Even if the program begins before Mr. Trump returns to Washington, its survival is in question. Lying ahead is an expected frontal assault from the new president and the Republicans who control Congress and also oppose it. In addition to Mr. Trump’s threat to rescind federal approval, Republican lawmakers have promised to pass legislation shutting down the program if the new president can’t terminate it with an executive order.
Others are also trying to block it in court before Jan. 5. Gov. Phil Murphy of New Jersey argues it would be a financial burden to the state’s commuters. (Though New Jersey residents will reap significant time savings as the tolls thin traffic.) Had Governor Hochul allowed the tolls to start in June, as scheduled, she would have had a much longer runway on which to address and get past the litigation. Now time is running out to establish the program before the White House changes residents.
In a recent interview with The New York Post, Mr. Trump warned that the tolls would “put New York City at a disadvantage over competing cities and states, and businesses will flee.” He added, “It will hurt workers, families and businesses, but in particular, anything to do with jobs.”
Nothing could be further from the truth. If Mr. Trump would take a closer look at the plan, he might change his mind and let it stand. Elsewhere, conservatives have supported transportation user fees.
The tolls — user fees charged to those who choose to drive into Manhattan’s central business district — are designed to encourage greater transit use and discourage cars from entering one the most congested parts of the city. The crush of traffic increases air pollution, asthma hospitalization rates, carbon emissions and vehicle crashes. The congestion delays also cost the region an estimated $20 billion each year in lost productivity, according to Partnership for New York City, one of New York’s leading business associations.
Congestion pricing will not disadvantage New York City. It will unleash an economic boon, breathing new life into a city still trying to get its bearings post-Covid. The $15 billion in transit improvements and investments will help sustain an estimated 100,000 jobs at over 100 businesses statewide. Better transit and less traffic will draw more people into the city, including tourists, where they will spend money. And the overwhelming majority of city residents, most of them lower or middle income, will benefit from faster, more reliable transit and safer streets.

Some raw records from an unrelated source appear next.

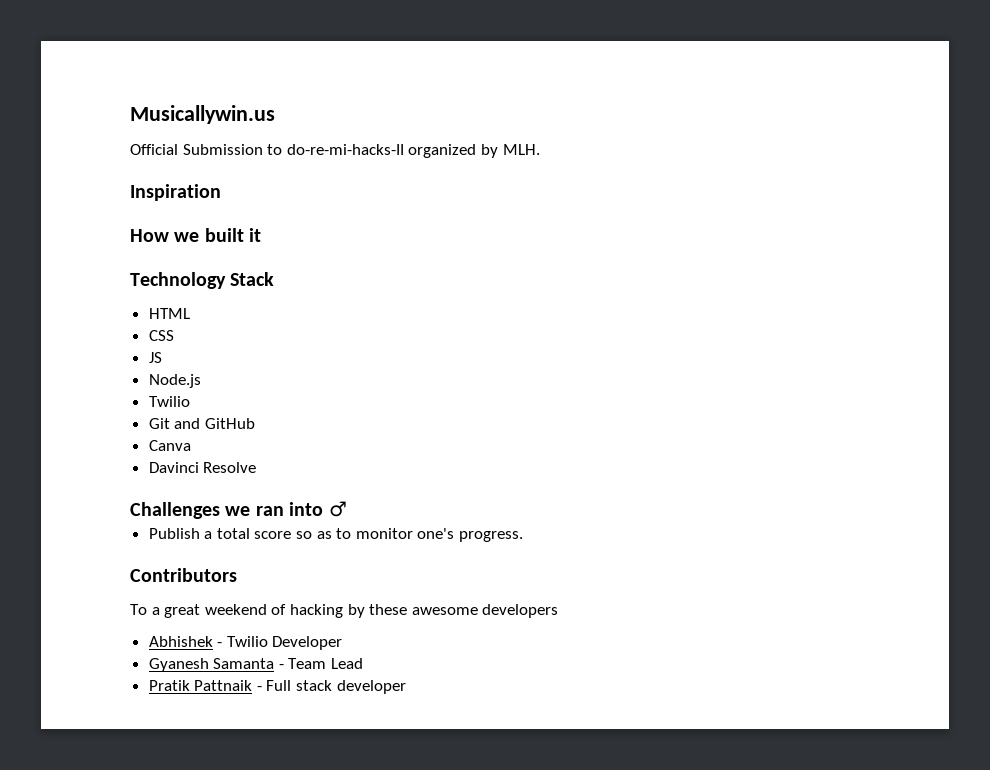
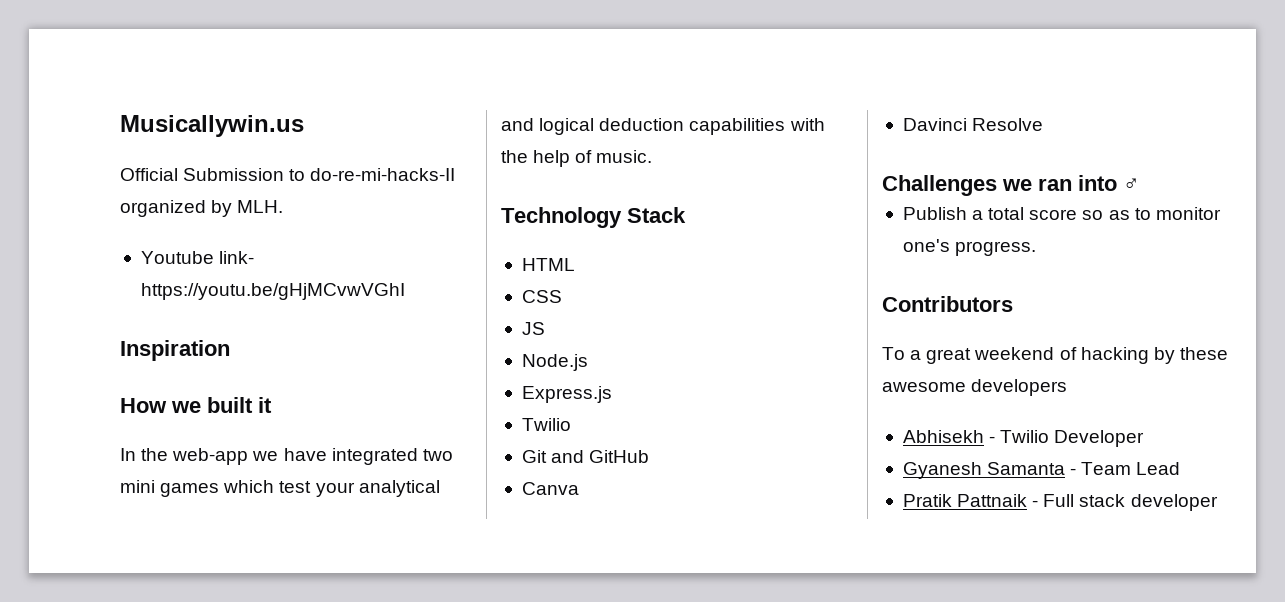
(540, 149) none -> [140,251,255,264] [140,283,405,300] // Youtube link- https://youtu.be/gHjMCvwVGhI
(262, 235) none -> [120,448,453,465] [120,480,440,497] [501,118,825,135] [501,150,653,167] // In the web-app we have integrated two mini games which test your analytical and logical deduction capabilities with the help of music.
(201, 381) none -> [521,386,612,403] // Express.js
[148,636,213,647] Abhishek -> [902,430,984,443] Abhisekh

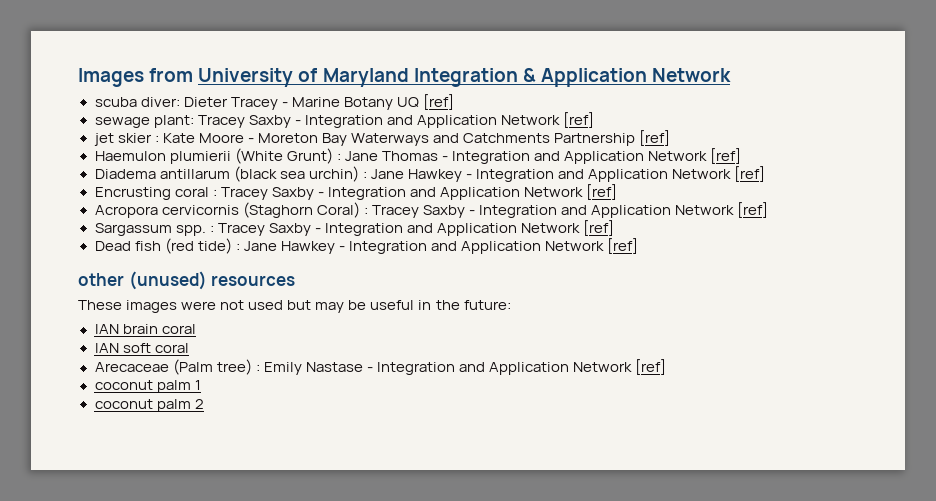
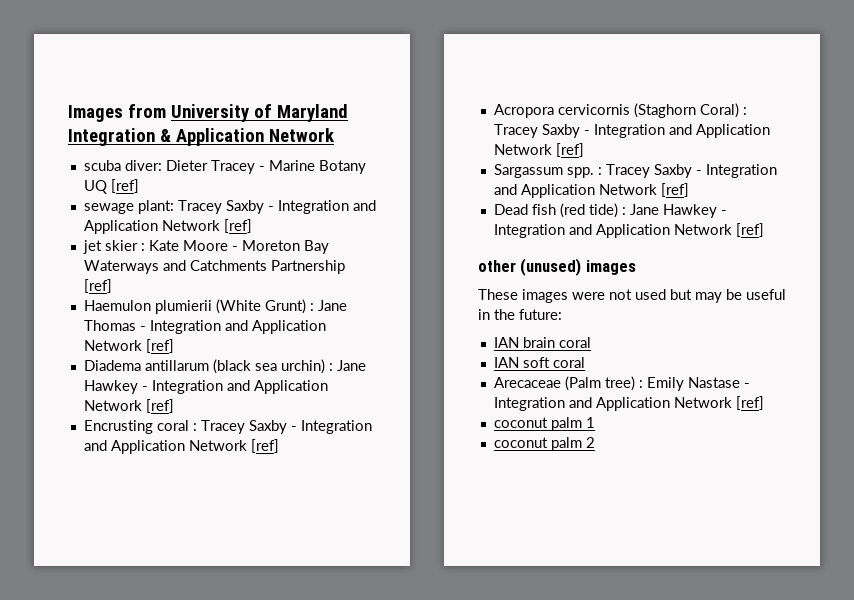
[211,275,296,286] resources -> [585,260,636,275] images

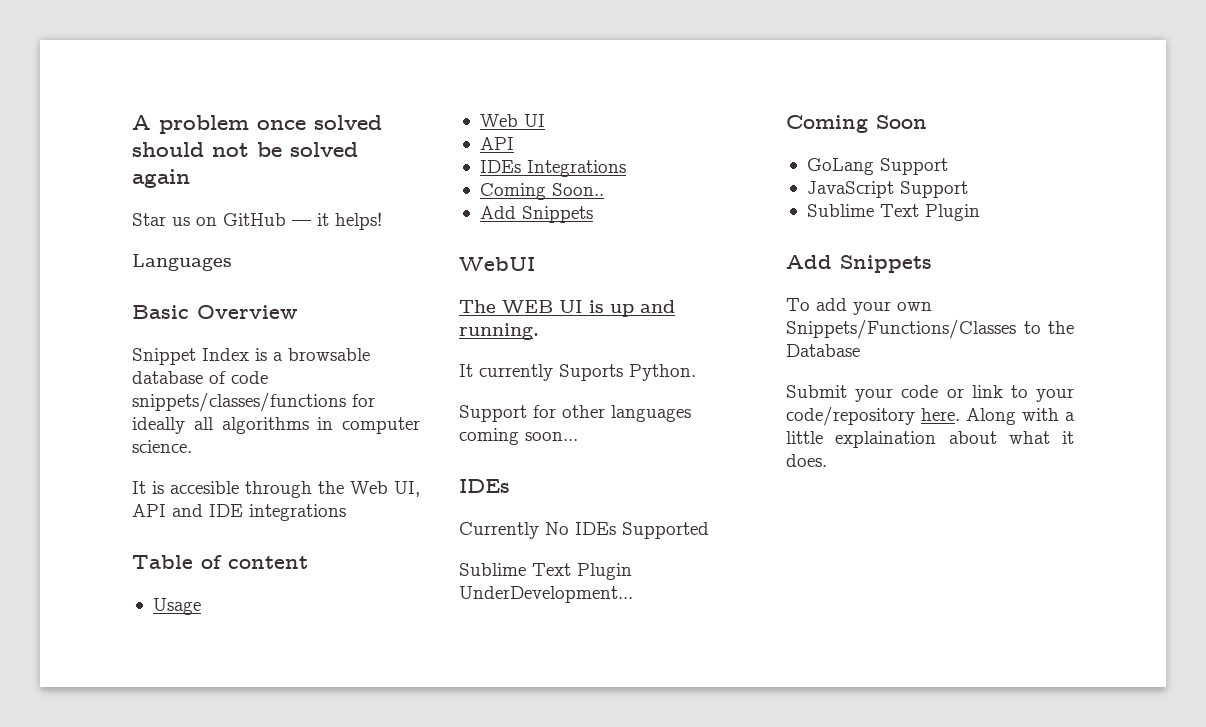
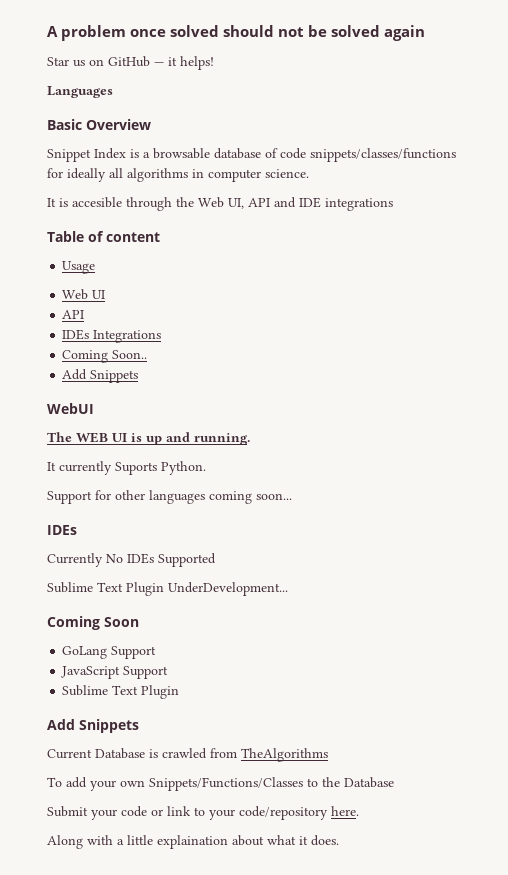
(932, 264) none -> [47,748,328,762] // Current Database is crawled from TheAlgorithms
(960, 414) none -> (359, 811) //

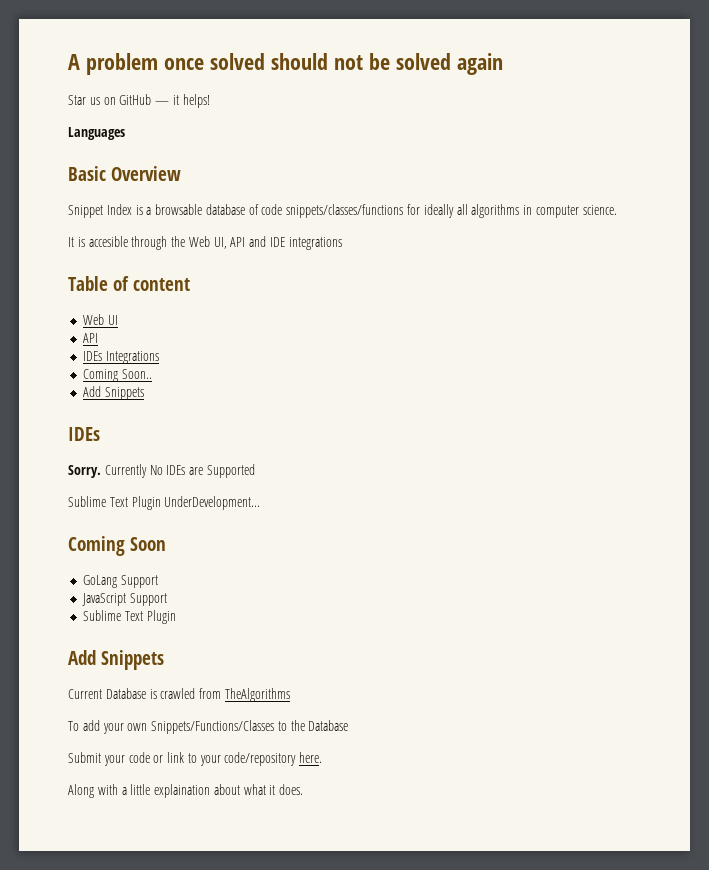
[62,261,96,274] // Usage -> (191, 284) none
[47,403,94,414] [47,432,250,445] [47,461,206,475] [47,490,292,504] // WebUI // The WEB UI is up and running. // It currently Suports Python. // Support for other languages coming soon... -> (145, 393) none
(77, 530) none -> [68,465,101,478] Sorry.
(154, 558) none -> [189,467,204,475] are

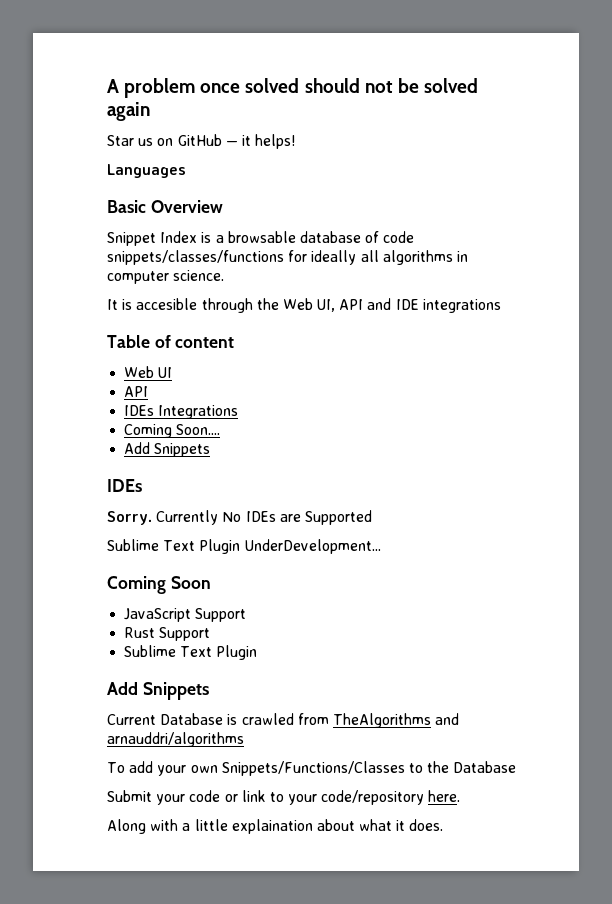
[122,369,153,379] Soon.. -> [176,424,221,435] Soon....
[83,575,159,588] [82,593,127,606] GoLang Support // JavaScript -> [124,608,247,622] [124,627,156,638] JavaScript Support // Rust
(290, 695) none -> [435,713,460,725] [107,732,244,747] and arnauddri/algorithms

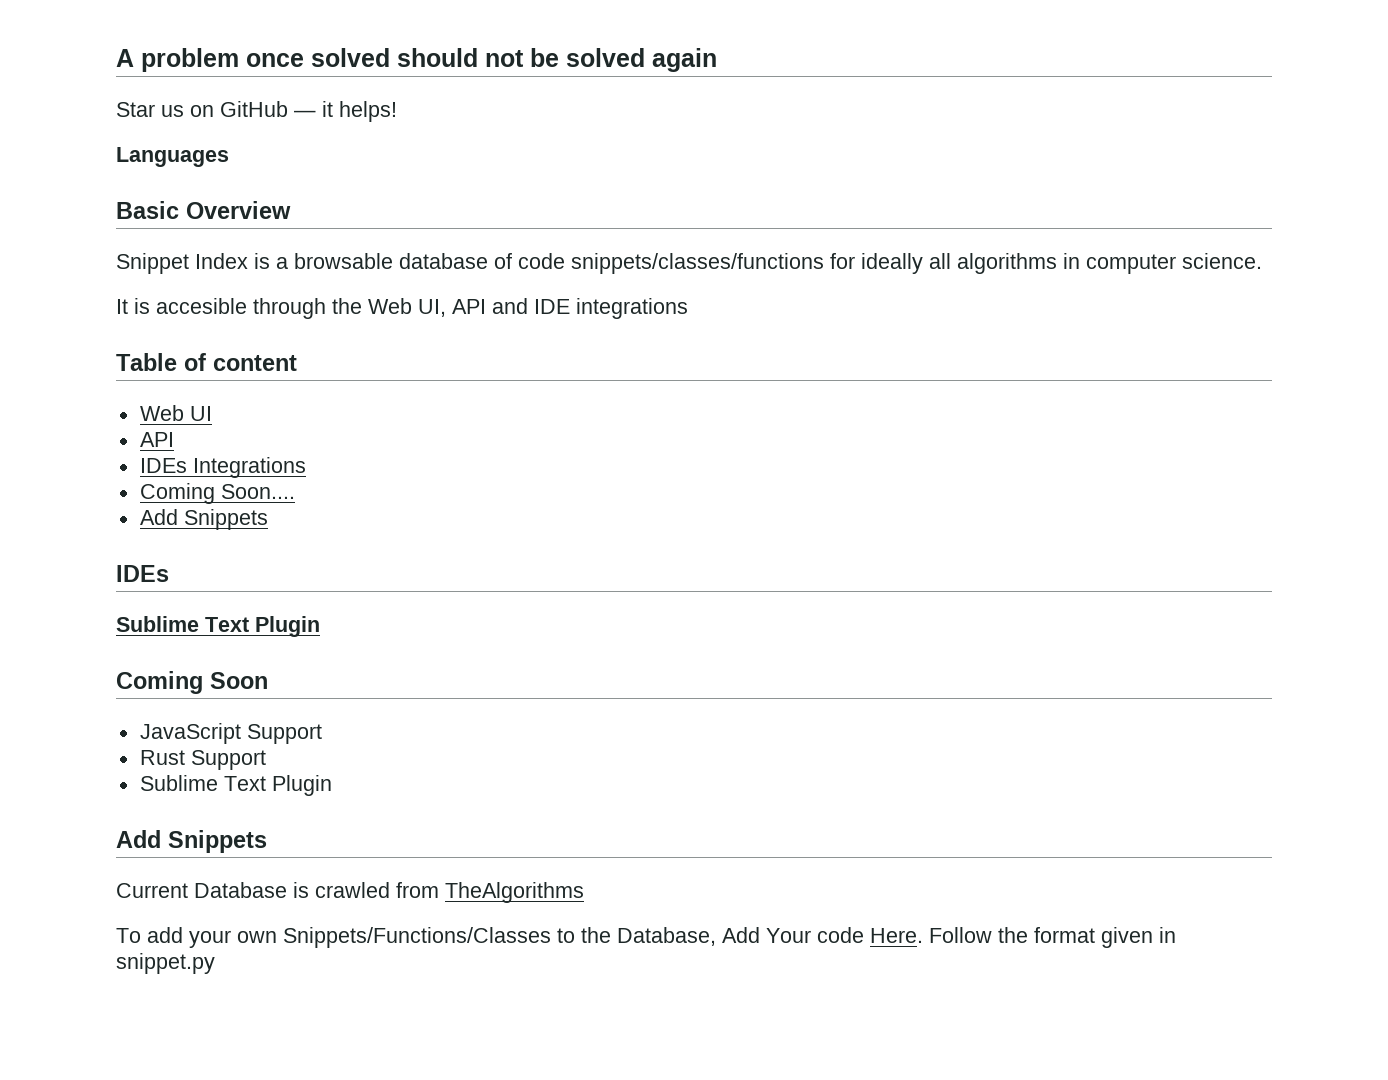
[107,510,372,525] [107,539,381,554] // Sorry. Currently No IDEs are Supported // Sublime Text Plugin UnderDevelopment... -> [116,616,320,637] // Sublime Text Plugin
[435,713,460,725] [107,732,244,747] and arnauddri/algorithms -> (584, 892) none
[453,761,517,773] [107,790,461,805] [107,819,444,834] Database // Submit your code or link to your code/repository here. // Along with a little explaination about what it does. -> [617,927,1176,948] [116,953,215,974] Database, Add Your code Here. Follow the format given in snippet.py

Inspired by New York’s efforts, other cities around the country are in various stages of adopting their own congestion pricing plans. These programs proved successful and popular over several decades in London, Singapore and Stockholm, where residents initially hated the idea before quickly embracing it once it took effect.
Before axing congestion pricing, the president-elect should consider the alternative. The M.T.A. has a big hole in its current budget. Without congestion pricing, the state may have to turn to taxpayers to maintain and upgrade an outdated transit system that about 6.5 million of the region’s commuters rely on — including those from New Jersey, Westchester County and Long Island.
For New York City, congestion pricing is a once-in-a-generation opportunity to create a more livable, equitable and affordable city. The governor has put in motion a fair compromise. It addresses the concerns of drivers still struggling with the cost of living while modernizing the city’s aged transit system. And it will improve Manhattan’s intolerable, century-old traffic, which New Yorkers should not accept as an inevitable feature of living in the city.
If the new plan is stopped, it would be an enormous loss for the New York metropolitan area. The air will be dirtier, the traffic — already at a record high — worse, and the city’s subway, bus and commuter rail system back on life support.
Republicans expect Democrats to honor the recent election by giving the Trump administration a chance to pursue its vision for America. Mr. Trump, too, should respect Governor Hochul’s efforts to deliver creative solutions for New York’s economic and environmental challenges. And he should listen to leaders of the city’s business community, who are firmly behind the improved mobility and prosperity that congestion pricing will bring.